Gentoo Websites Logo
Go to: Gentoo Home Documentation Forums Lists Bugs Planet Store Wiki Get Gentoo!

Bug 444040

Summary: <www-client/opera-12.11.1661 : Buffer Overflow and Local File Detection (CVE-2012-{6468,6469})
Product: Gentoo Security Reporter: Agostino Sarubbo <ago>
Component: VulnerabilitiesAssignee: Gentoo Security <security>
Status: RESOLVED FIXED    
Severity: normal CC: jer
Priority: Normal    
Version: unspecified   
Hardware: All   
OS: Linux   
Whiteboard: B2 [glsa]
Package list:
Runtime testing required: ---

Description Agostino Sarubbo gentoo-dev 2012-11-20 13:31:08 UTC 
From https://secunia.com/advisories/51331/ :

Description
A weakness and a vulnerability have been reported in Opera, which can be exploited by malicious 
people to disclose certain sensitive information and compromise a user's system.

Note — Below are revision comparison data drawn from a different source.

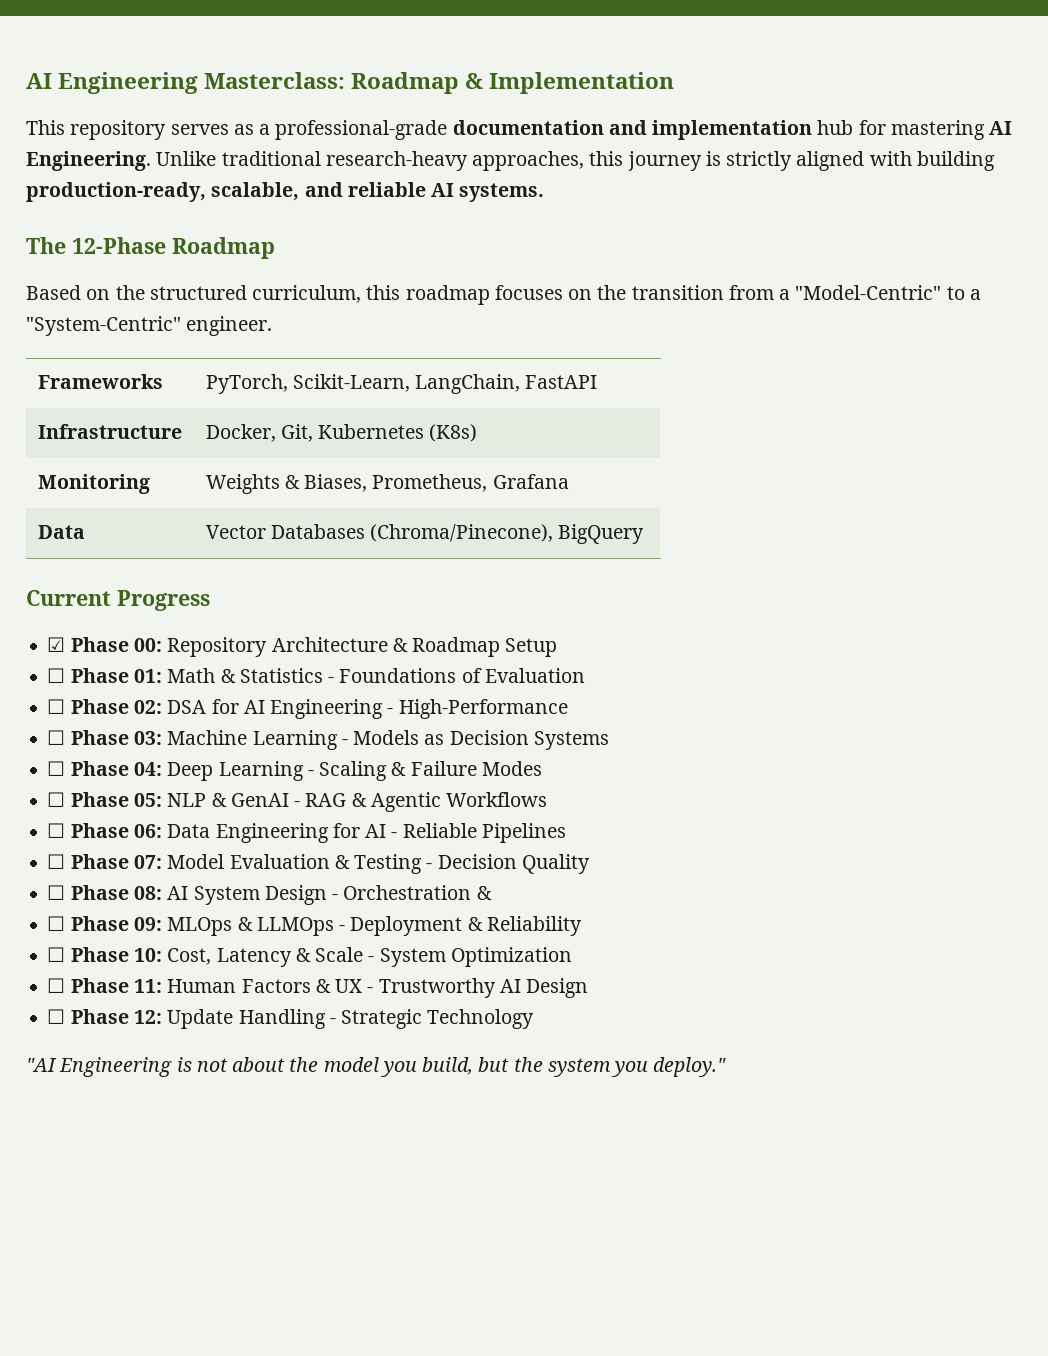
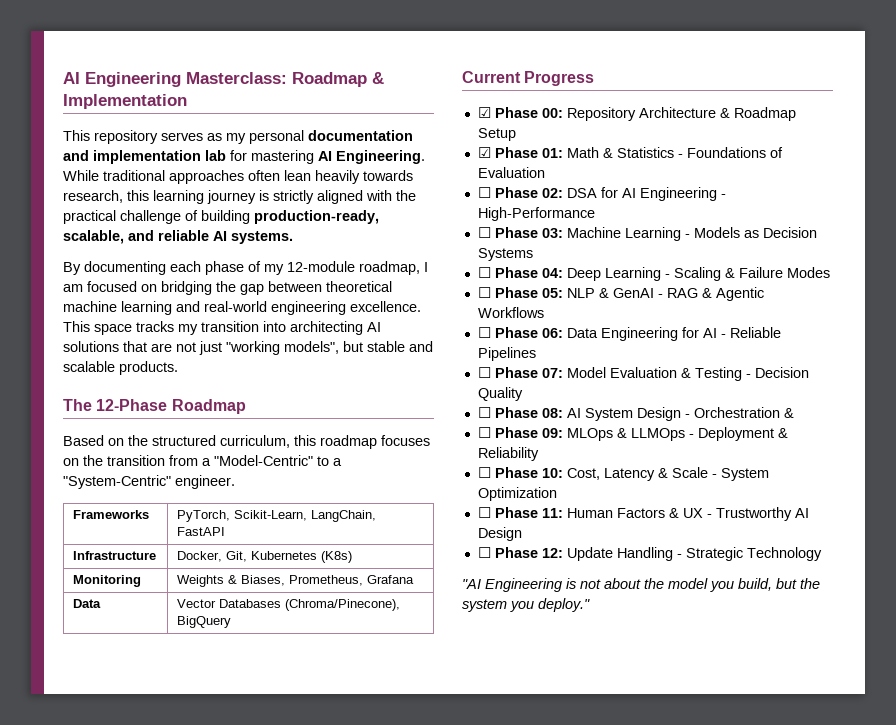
- This repository serves as a professional-grade documentation and implementation hub for mastering AI Engineering.
+ This repository serves as my personal documentation and implementation lab for mastering AI Engineering.
- Unlike traditional research-heavy approaches, this journey is strictly aligned with building production-ready, scalable, and reliable AI systems.
+ While traditional approaches often lean heavily towards research, this learning journey is strictly aligned with the practical challenge of building production-ready, scalable, and reliable AI systems.
+ By documenting each phase of my 12-module roadmap, I am focused on bridging the gap between theoretical machine learning and real-world engineering excellence. This space tracks my transition into architecting AI solutions that are not just "working models", but stable and scalable products.
- ☐ Phase 01: Math & Statistics - Foundations of Evaluation
+ ☑ Phase 01: Math & Statistics - Foundations of Evaluation

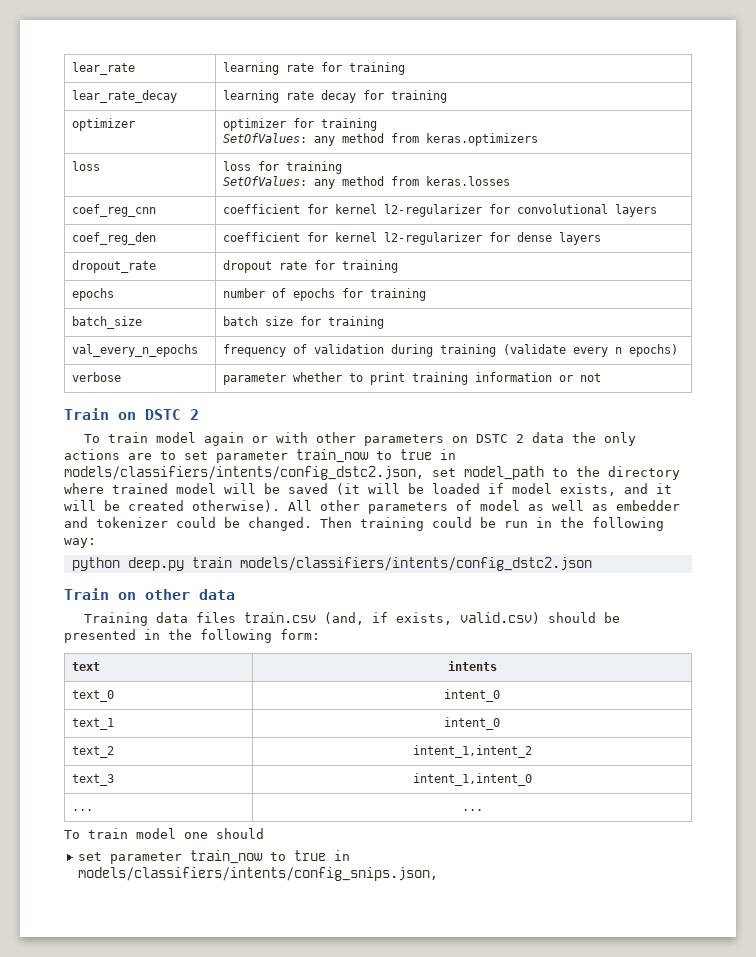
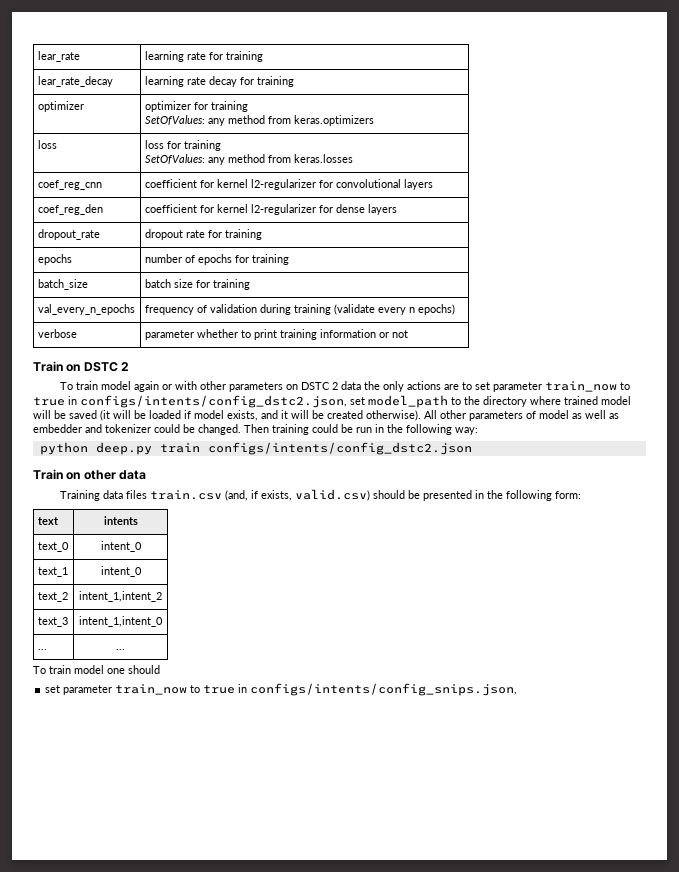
- To train model again or with other parameters on DSTC 2 data the only actions are to set parameter train_now to true in models/classifiers/intents/config_dstc2.json, set model_path to the directory where trained model will be saved (it will be loaded if model exists, and it will be created otherwise).
+ To train model again or with other parameters on DSTC 2 data the only actions are to set parameter train_now to true in configs/intents/config_dstc2.json, set model_path to the directory where trained model will be saved (it will be loaded if model exists, and it will be created otherwise).
- python deep.py train models/classifiers/intents/config_dstc2.json
+ python deep.py train configs/intents/config_dstc2.json
- set parameter train_now to true in models/classifiers/intents/config_snips.json,
+ set parameter train_now to true in configs/intents/config_snips.json,

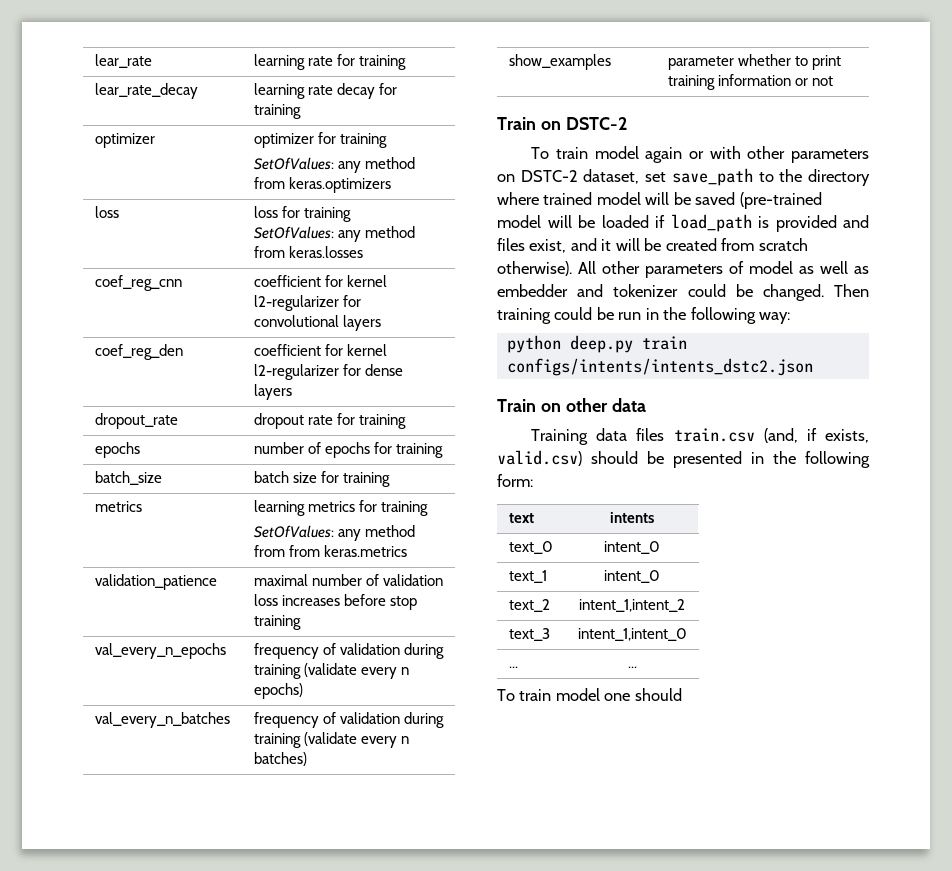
+ metrics | learning metrics for training
+ SetOfValues: any method from from keras.metrics
+ validation_patience | maximal number of validation loss increases before stop training
- verbose | parameter whether to print training information or not
+ val_every_n_batches | frequency of validation during training (validate every n batches)
+ show_examples | parameter whether to print training information or not
- Train on DSTC 2
+ Train on DSTC-2
- To train model again or with other parameters on DSTC 2 data the only actions are to set parameter train_now to true in configs/intents/config_dstc2.json, set model_path to the directory where trained model will be saved (it will be loaded if model exists, and it will be created otherwise).
+ To train model again or with other parameters on DSTC-2 dataset, set save_path to the directory where trained model will be saved (pre-trained model will be loaded if load_path is provided and files exist, and it will be created from scratch otherwise).
- python deep.py train configs/intents/config_dstc2.json
+ python deep.py train configs/intents/intents_dstc2.json
- set parameter train_now to true in configs/intents/config_snips.json,

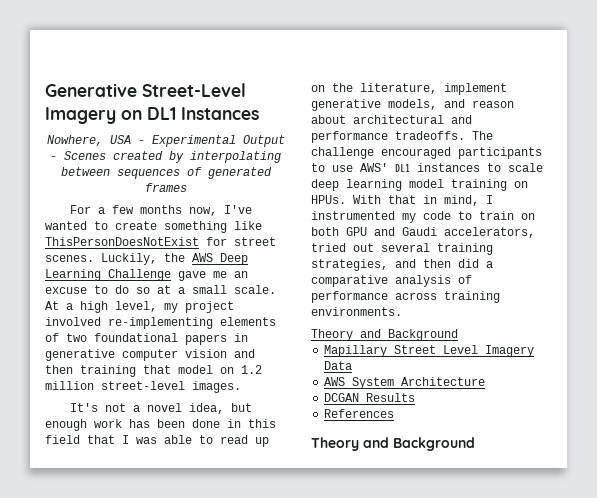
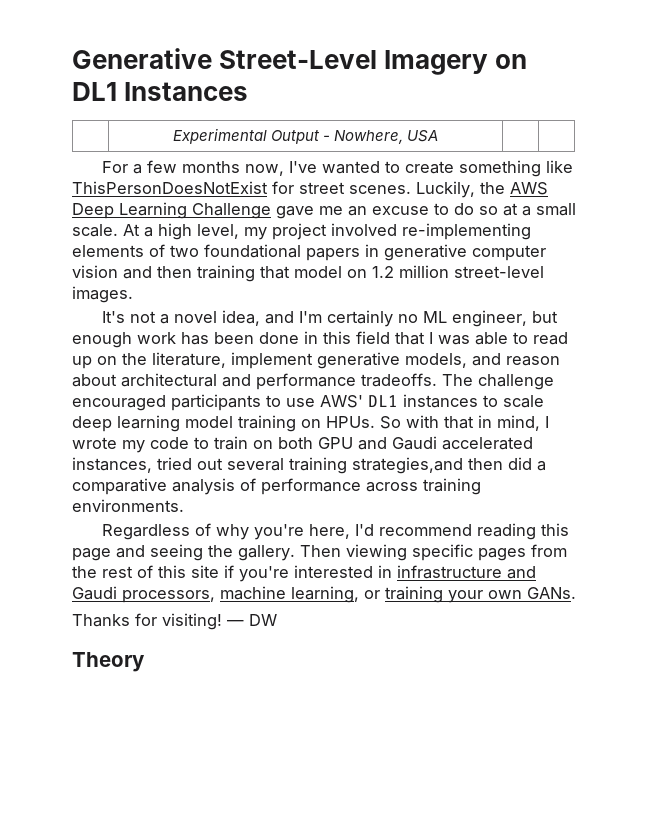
- Nowhere, USA - Experimental Output - Scenes created by interpolating between sequences of generated frames
+ | Experimental Output - Nowhere, USA | |
- It's not a novel idea, but enough work has been done in this field that I was able to read up on the literature, implement generative models, and reason about architectural and performance tradeoffs.
+ It's not a novel idea, and I'm certainly no ML engineer, but enough work has been done in this field that I was able to read up on the literature, implement generative models, and reason about architectural and performance tradeoffs.
- With that in mind, I instrumented my code to train on both GPU and Gaudi accelerators, tried out several training strategies, and then did a comparative analysis of performance across training environments.
- Theory and Background
- Mapillary Street Level Imagery Data
- AWS System Architecture
- DCGAN Results
- References
- Theory and Background
+ So with that in mind, I wrote my code to train on both GPU and Gaudi accelerated instances, tried out several training strategies,and then did a comparative analysis of performance across training environments.
+ Regardless of why you're here, I'd recommend reading this page and seeing the gallery. Then viewing specific pages from the rest of this site if you're interested in infrastructure and Gaudi processors, machine learning, or training your own GANs.
+ Thanks for visiting! — DW
+ Theory

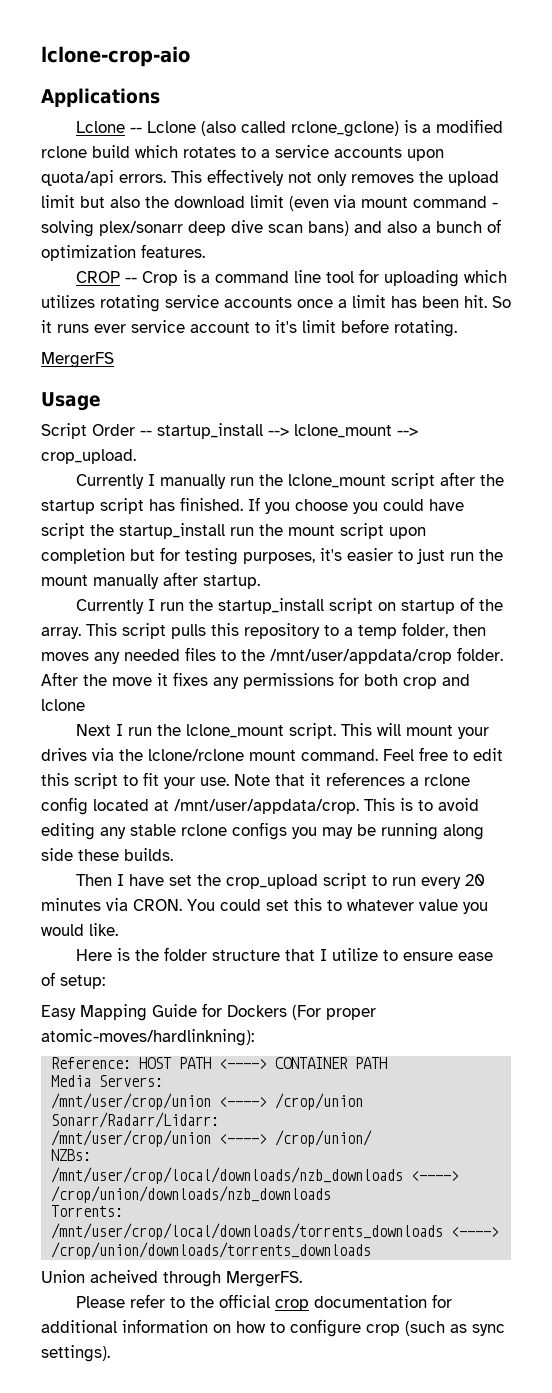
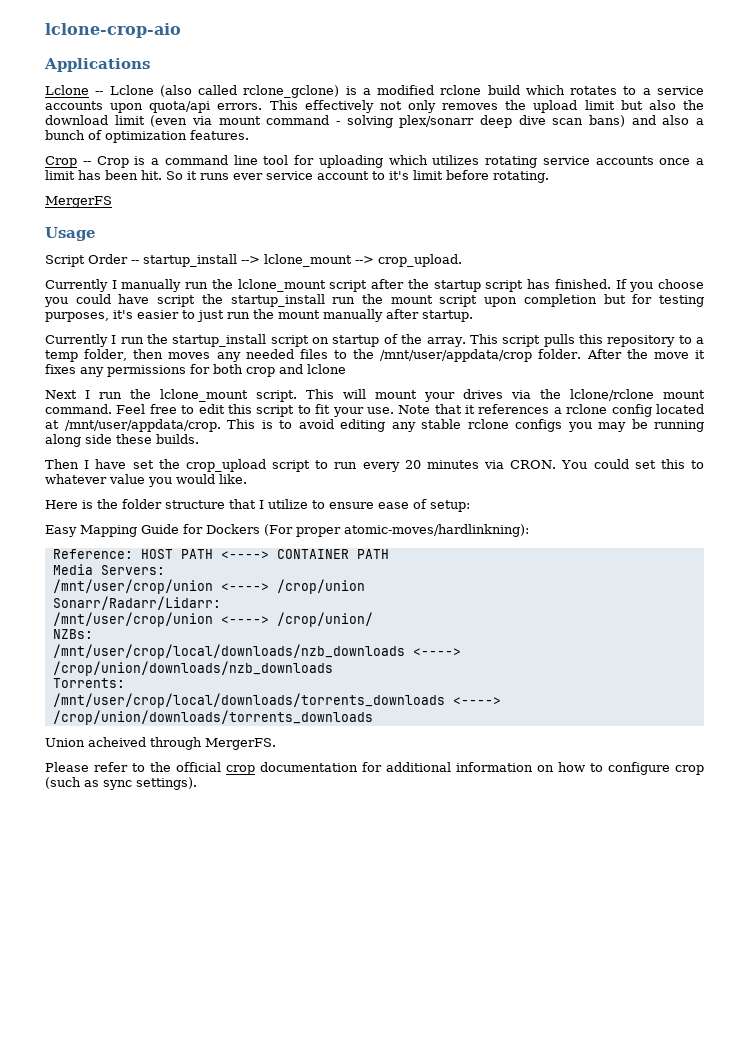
- CROP -- Crop is a command line tool for uploading which utilizes rotating service accounts once a limit has been hit.
+ Crop -- Crop is a command line tool for uploading which utilizes rotating service accounts once a limit has been hit.

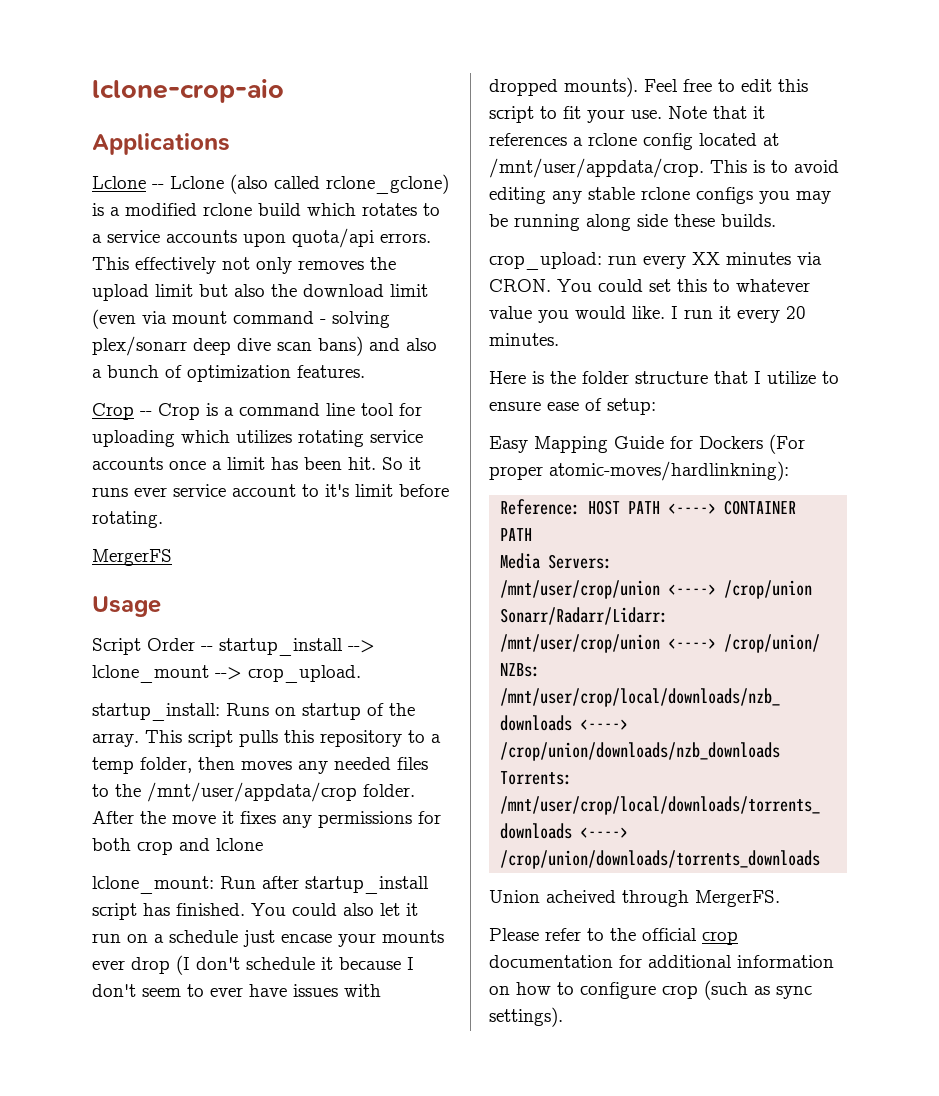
- Currently I manually run the lclone_mount script after the startup script has finished. If you choose you could have script the startup_install run the mount script upon completion but for testing purposes, it's easier to just run the mount manually after startup.
- Currently I run the startup_install script on startup of the array.
+ startup_install: Runs on startup of the array.
- Next I run the lclone_mount script. This will mount your drives via the lclone/rclone mount command.
+ lclone_mount: Run after startup_install script has finished. You could also let it run on a schedule just encase your mounts ever drop (I don't schedule it because I don't seem to ever have issues with dropped mounts).
- Then I have set the crop_upload script to run every 20 minutes via CRON.
+ crop_upload: run every XX minutes via CRON.
+ I run it every 20 minutes.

1) The vulnerability is caused due to an error when handling HTTP responses and can be exploited to 
cause a heap-based buffer overflow.

Successful exploitation of this vulnerability may allow execution of arbitrary code.

2) The weakness is caused due to an error when handling error pages and can be exploited to 
determine the presence of local files.

The weakness and the vulnerability are reported in versions prior to 12.11.


Solution
Update to version 12.11.
Comment 1 Jeroen Roovers (RETIRED) gentoo-dev 2012-11-20 14:07:46 UTC 
Security
 - Fixed an issue where HTTP response heap buffer overflow could allow execution
   of arbitrary code; see our advisory[1]
 - Fixed an issue where error pages could be used to guess local file paths; see
   our advisory[2]


[1] http://www.opera.com/support/kb/view/1036/ , the same as
    https://secunia.com/advisories/51331/
[2] http://www.opera.com/support/kb/view/1037/



Arch teams, please test and mark stable:
=www-client/opera-12.11.1661
Stable KEYWORDS : amd64 x86
Comment 2 Agostino Sarubbo gentoo-dev 2012-11-20 16:23:01 UTC 
amd64 stable
Comment 3 Agostino Sarubbo gentoo-dev 2012-11-21 10:17:40 UTC 
x86 stable
Comment 4 Sean Amoss (RETIRED) gentoo-dev Security 2012-11-26 11:53:57 UTC 
Added to existing GLSA request.
Comment 5 GLSAMaker/CVETool Bot gentoo-dev 2013-01-02 19:09:16 UTC 
CVE-2012-6469 (http://nvd.nist.gov/nvd.cfm?cvename=CVE-2012-6469):
  Opera before 12.11 allows remote attackers to determine the existence of
  arbitrary local files via vectors involving web script in an error page.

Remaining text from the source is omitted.